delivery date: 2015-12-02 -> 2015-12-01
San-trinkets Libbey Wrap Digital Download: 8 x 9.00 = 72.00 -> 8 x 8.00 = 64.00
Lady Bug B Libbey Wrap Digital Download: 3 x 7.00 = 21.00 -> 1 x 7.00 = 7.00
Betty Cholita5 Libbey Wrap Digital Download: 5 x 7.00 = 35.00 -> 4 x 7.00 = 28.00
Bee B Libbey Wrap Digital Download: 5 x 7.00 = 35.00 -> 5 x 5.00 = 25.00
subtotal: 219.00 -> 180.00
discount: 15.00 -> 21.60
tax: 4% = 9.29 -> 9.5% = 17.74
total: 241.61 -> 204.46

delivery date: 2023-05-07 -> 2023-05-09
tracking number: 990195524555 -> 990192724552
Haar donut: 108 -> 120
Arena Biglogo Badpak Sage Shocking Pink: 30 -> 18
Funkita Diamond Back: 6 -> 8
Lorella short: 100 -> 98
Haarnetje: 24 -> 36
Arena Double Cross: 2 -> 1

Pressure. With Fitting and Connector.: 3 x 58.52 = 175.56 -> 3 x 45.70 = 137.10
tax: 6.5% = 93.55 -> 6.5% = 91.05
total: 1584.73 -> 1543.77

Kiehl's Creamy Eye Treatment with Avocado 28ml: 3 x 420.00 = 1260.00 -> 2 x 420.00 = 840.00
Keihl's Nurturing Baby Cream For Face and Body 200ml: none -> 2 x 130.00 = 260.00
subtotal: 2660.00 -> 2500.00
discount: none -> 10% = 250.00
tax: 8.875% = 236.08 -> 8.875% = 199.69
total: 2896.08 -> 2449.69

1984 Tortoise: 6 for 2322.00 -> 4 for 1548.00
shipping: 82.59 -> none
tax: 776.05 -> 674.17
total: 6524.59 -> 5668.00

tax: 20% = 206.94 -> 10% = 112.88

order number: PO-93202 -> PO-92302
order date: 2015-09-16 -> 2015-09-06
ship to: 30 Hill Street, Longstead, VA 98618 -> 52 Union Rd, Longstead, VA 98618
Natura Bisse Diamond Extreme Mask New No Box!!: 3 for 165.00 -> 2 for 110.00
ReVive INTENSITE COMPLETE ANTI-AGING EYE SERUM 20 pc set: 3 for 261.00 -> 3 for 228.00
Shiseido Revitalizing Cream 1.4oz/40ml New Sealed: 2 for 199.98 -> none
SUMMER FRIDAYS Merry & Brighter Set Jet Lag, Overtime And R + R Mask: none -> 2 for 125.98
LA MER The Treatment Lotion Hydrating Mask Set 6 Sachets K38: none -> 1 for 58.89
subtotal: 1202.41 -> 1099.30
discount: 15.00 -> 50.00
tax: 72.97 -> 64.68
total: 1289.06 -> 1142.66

* * * *

◆ Task requirements ◆
Write only the number of lines in the data where the string "date" can be found.

◆ Answer to this exercise ◆
3